Qu’est-ce qu’une question pertinente ?
Comment et jusqu’où dépend-elle du contexte, du programme, d’une science considérée comme
finie et bouclée, ou bien en construction dans la tête des élèves, mais aussi dans l’histoire des
hommes et de la connaissance?
La mise en perspective épistémologique sous-tend toute introduction auprès de divers publics de la
problématique s’articulant autour du cyanomètre. Celle-ci s’y décline comme un fin tissage où
« contenu » et « savoir sur le contenu » sont intimement liés.
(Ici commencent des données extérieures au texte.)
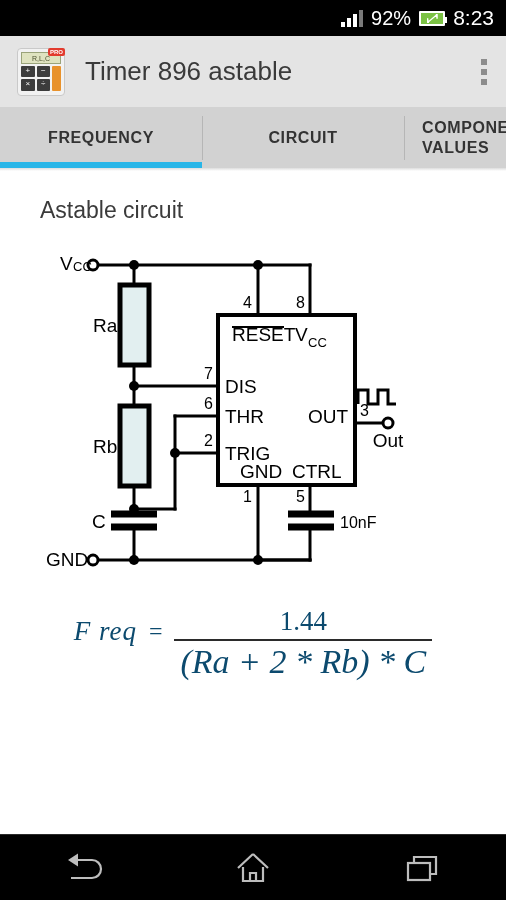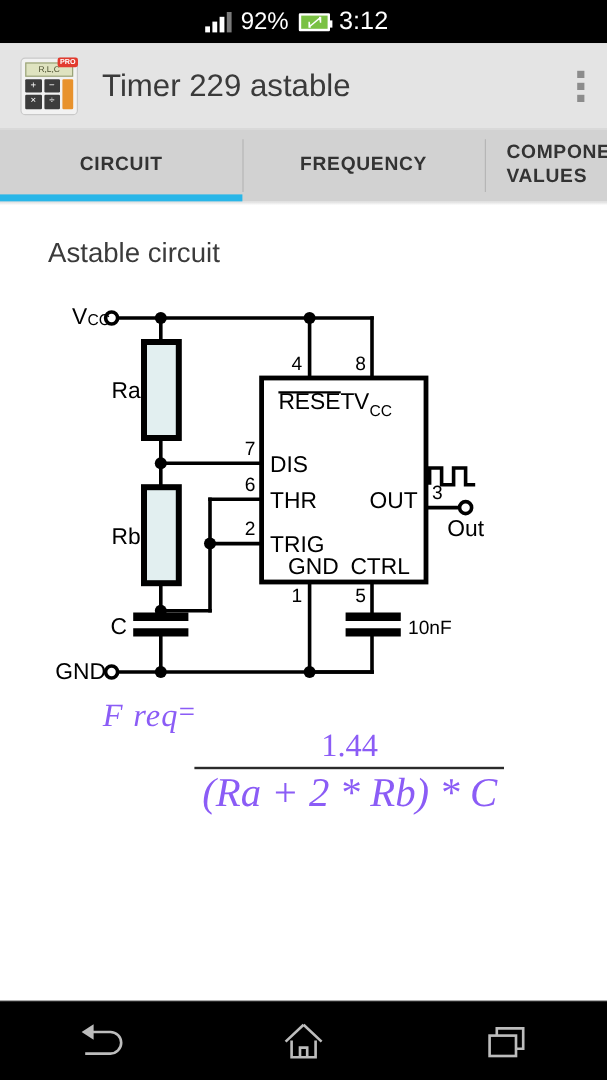--- a/index.html
+++ b/index.html
@@ -8,21 +8,21 @@
     background:#ffffff;
     font-family:"Liberation Sans", sans-serif;
     overflow:hidden;
   }
   #root { position:relative; width:506px; height:900px; background:#ffffff; }
 
   
   .statusbar {
     position:absolute; left:0; top:0; width:506px; height:36px;
     background:#000000; color:#ffffff;
-    display:flex; align-items:center; justify-content:center;
+    display:flex; align-items:center; justify-content:flex-end;
     padding-right:12px; gap:8px;
   }
   .sig { display:flex; align-items:flex-end; gap:2px; height:18px; }
   .sig i { display:block; width:4px; background:#ffffff; }
   .sig i.b1 { height:5px; }
   .sig i.b2 { height:9px; }
   .sig i.b3 { height:13px; }
   .sig i.b4 { height:17px; background:#7a7a7a; }
   .batt-pct { font-size:20px; letter-spacing:0px; }
   .batt {
@@ -116,22 +116,22 @@
     font-size:23px; color:#3b3b3b;
   }
 
   
   .circuit { position:absolute; left:0; top:60px; width:506px; height:340px; }
   .formula-wrap {
     position:absolute; left:0; top:410px; width:506px;
     display:flex; align-items:center; justify-content:center;
   }
   .formula {
-    display:flex; align-items:flex-start; 
-    font-family:"Liberation Serif", serif; color:#8b5cf6;
+    display:flex; align-items:center; gap:12px;
+    font-family:"Liberation Serif", serif; color:#0c4a6e;
   }
   .f-lhs { font-size:27px; font-style:italic; letter-spacing:1px; }
   .f-eq { font-size:24px; }
   .f-frac { display:flex; flex-direction:column; align-items:center; }
   .f-num { font-size:27px; padding:0 8px 2px 8px;margin-top:25px; }
   .f-bar { height:2px; background:#2b2b2b; width:100%; }
   .f-den { font-size:34px; font-style:italic; padding:2px 6px 0 6px; white-space:nowrap; }
 
   
   .navbar {
@@ -154,53 +154,53 @@
         <i class="b4"></i>
     </span>
     <span class="batt-pct">92%</span>
     <span class="batt">
       <span class="batt-fill">
         <svg class="bolt" viewBox="0 0 26 15">
           <path d="M20 2 L7 13 M19 2 L20 2 L20 8 Z M8 13 L7 13 L7 7 Z" stroke="#ffffff" stroke-width="1.6" fill="#ffffff"></path>
         </svg>
       </span>
     </span>
-    <span class="clock">3:12</span>
+    <span class="clock">8:23</span>
   </div>
 
   <div class="actionbar">
     <div class="app-icon">
       <div class="ai-screen">R,L,C</div>
       <div class="ai-keys">
         <div class="ai-col">
           <div class="ai-key">+</div>
           <div class="ai-key">×</div>
         </div>
         <div class="ai-col">
           <div class="ai-key">−</div>
           <div class="ai-key">÷</div>
         </div>
         <div class="ai-bar"></div>
       </div>
       <div class="ai-pro">PRO</div>
     </div>
-    <div class="ab-title">Timer 229 astable</div>
+    <div class="ab-title">Timer 896 astable</div>
     <div class="overflow">
       <span></span>
         <span></span>
         <span></span>
     </div>
   </div>
 
   <div class="tabbar">
+    <div class="tab t2">
+      <span class="tab-label">FREQUENCY</span>
+    </div>
     <div class="tab t1">
       <span class="tab-label">CIRCUIT</span>
-    </div>
-    <div class="tab t2">
-      <span class="tab-label">FREQUENCY</span>
     </div>
     <div class="tab t3">
       <span class="tab-label">COMPONENT
 VALUES</span>
     </div>
   </div>
   <div class="tabunderline"></div>
   <div class="tabshadow"></div>
 
   <div class="content">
Historiquement, la démarche d’Horace-Bénédict de Saussure est empreinte d’une spécificité bien
genevoise au 18e siècle. Elle se situe au cœur des grands courants européens et peut ainsi, par
exemple, aussi bien nourrir l’école anglaise plutôt « pragmatique » que la science française plutôt
« théoricienne ». La science européenne va s’engouffrer au début du 19e siècle dans la formulation
mathématique et la mise en équations quasi définitive de la physique, et avec elle de la
météorologie. Le cyanomètre se situe bien en amont de cette mise en forme-là, même s’il a
aujourd’hui de nombreux descendants !
6. UNE IMMERSION DANS UNE PROBLÉMATIQUE ORIGINALE… RICHE EN
RESSOURCES POÉTIQUES
Question : et la poésie, dans tout ça ?
Peut-elle nourrir et revitaliser le champ ardu, étroit mais incontournable de la science ?
Entre ciel et terre, sur le plus haut sommet d’Europe encore terra incognita, dans un univers alors
peuplé de légendes où le ciel presque noir fait peur, où le mal des montagnes entraîne
inexorablement la peur, la torpeur et la mort, quelle force insoupçonnée se révèle-t-elle donc dans
un dérisoire carton de petits carrés bleus… à la mesure du ciel ?
La poésie est omniprésente, si on veut bien lui laisser son espace.... Elle ne perturbe en rien
l’approche rigoureuse de l’instrument, mais la nourrit largement et lui donne véritablement sens.
7. CONCLUSION : QUEL AVENIR POUR LE CYANOMÈTRE D’HORACE-BÉNÉDICT
DE SAUSSURE ?
Les descendants de l'instrument au début du 19e siècle sont encore nommés cyanomètres et associés
à d'illustres scientifiques, tel celui utilisé autour de 1800 par Alexandre de Humboldt lors de son
expédition en Amérique du Sud ou celui de François Arago. Les descendants contemporains (tel le
spectrophotomètre) permettent d’aborder, en l'ancrant dans l'histoire, la recherche scientifique
d'aujourd'hui.
Le cyanomètre fait partie des instruments on-line accessible sur le site de l’ « Europe des
découvertes européennes » coordonné par « La Main à la pâte » et l’Ecole de l’Union européenne. Il
figurera dans le livre « L’Europe des Découvertes européennes » (à paraître en 2004 aux Editions
Le Pommier, Fondation Les Treilles) coordonné par la « Main à la pâte », et y sera décliné sous
diverses formes : à l’usage des enseignants avec un texte historique (auteur Samuel Cordier) et un
texte pédagogique (auteur Anne Fauche) ; à l’usage des élèves avec un texte pour enfants (auteur
Anne Fauche) ; avec un CD ROM joint au livre.
Enfin le cyanomètre continuera de vivre, et cela ne pourra jamais être ni décrit ni mesuré, dans la
tête de ceux qui l'ont rencontré au musée. Il en fera rêver certains, ouvrira à d’autres un champ de
nouvelles questions, sera temporairement oublié avant de ressurgir et d'être réinvesti au détour d'une
image, d'une information, lors d'un nouvel apprentissage chez tous ceux-là, qu'ils soient petits ou
grands, scientifiques, artisans, artistes ou poètes.